■ Work to be completed ■
Output the records exactly as they appear, with no pictures included.

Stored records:
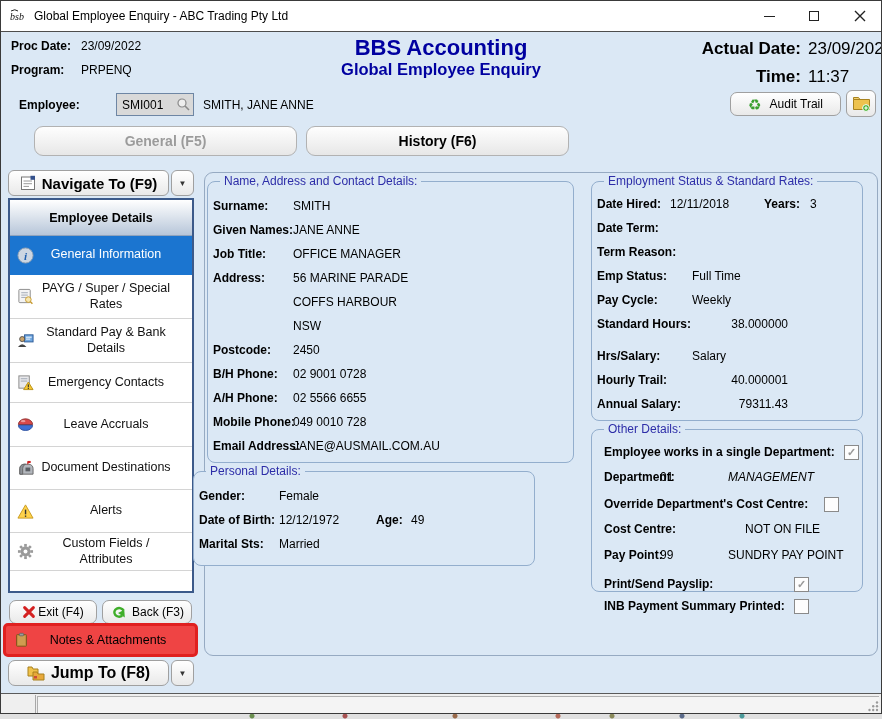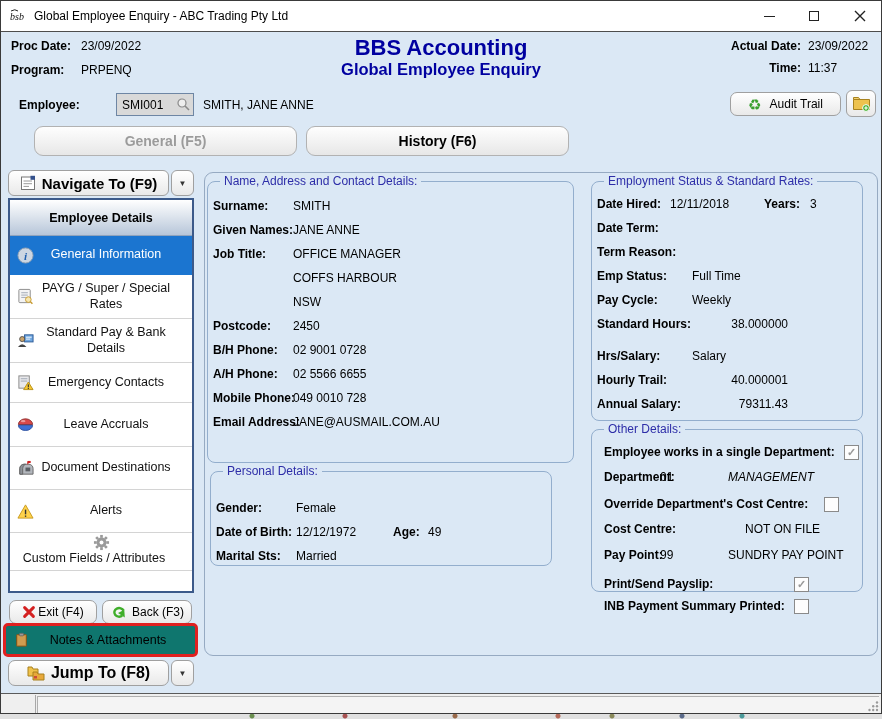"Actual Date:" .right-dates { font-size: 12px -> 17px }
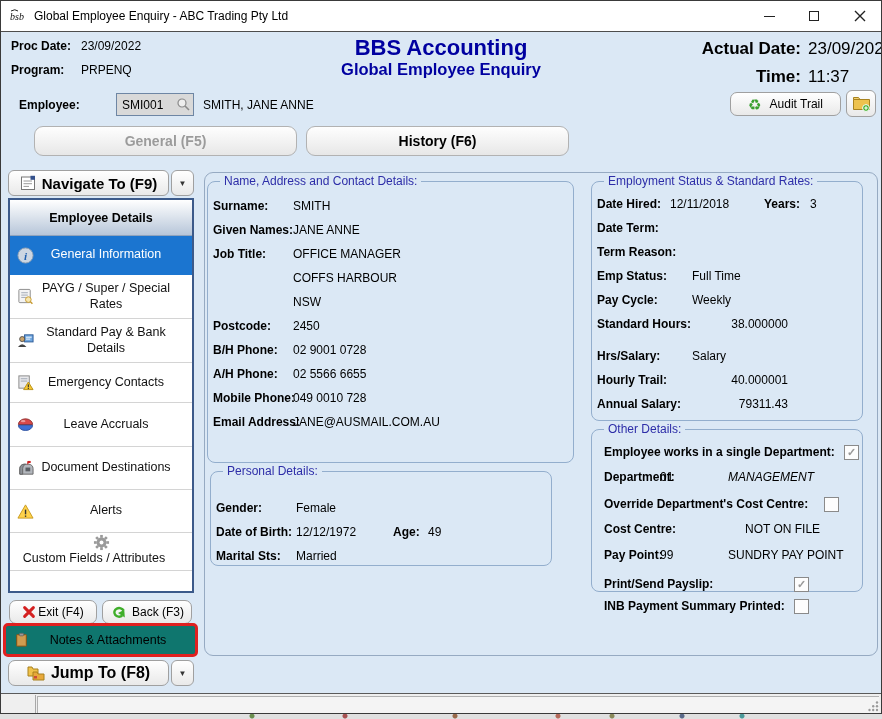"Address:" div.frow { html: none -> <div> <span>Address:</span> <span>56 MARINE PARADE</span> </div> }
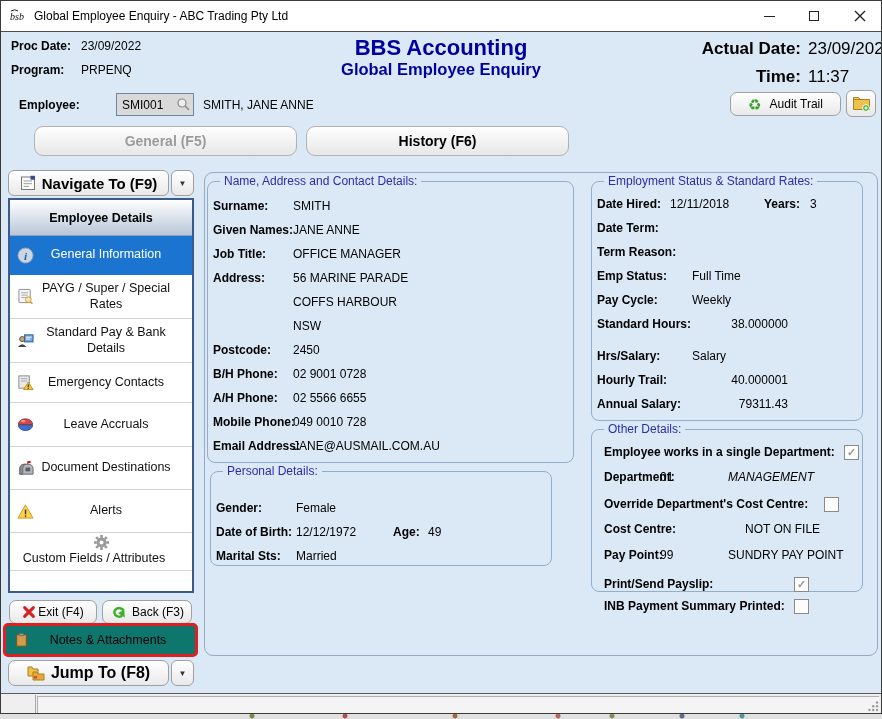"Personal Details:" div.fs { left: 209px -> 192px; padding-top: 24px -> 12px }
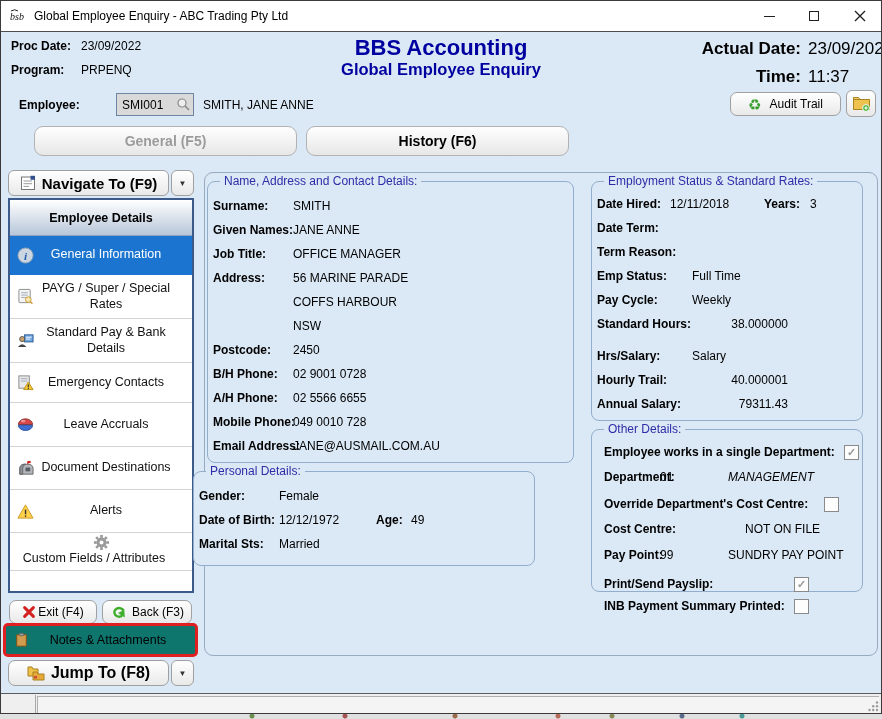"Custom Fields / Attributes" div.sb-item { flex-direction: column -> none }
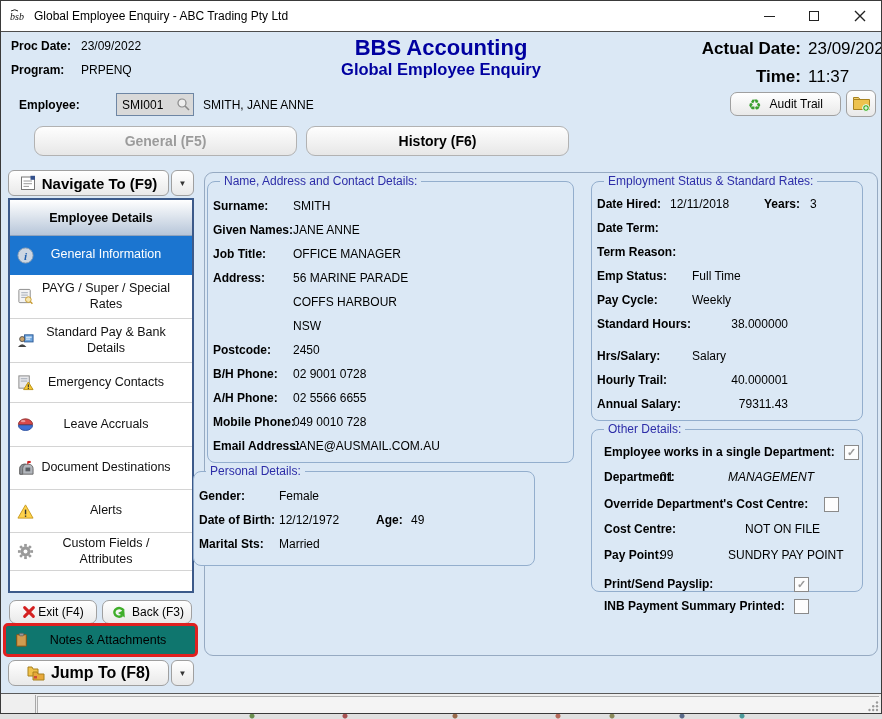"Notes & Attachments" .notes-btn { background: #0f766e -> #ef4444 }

■ Answer space ■
"Actual Date:" .right-dates { font-size: 12px -> 17px }
"Address:" div.frow { html: none -> <div> <span>Address:</span> <span>56 MARINE PARADE</span> </div> }
"Personal Details:" div.fs { left: 209px -> 192px; padding-top: 24px -> 12px }
"Custom Fields / Attributes" div.sb-item { flex-direction: column -> none }
"Notes & Attachments" .notes-btn { background: #0f766e -> #ef4444 }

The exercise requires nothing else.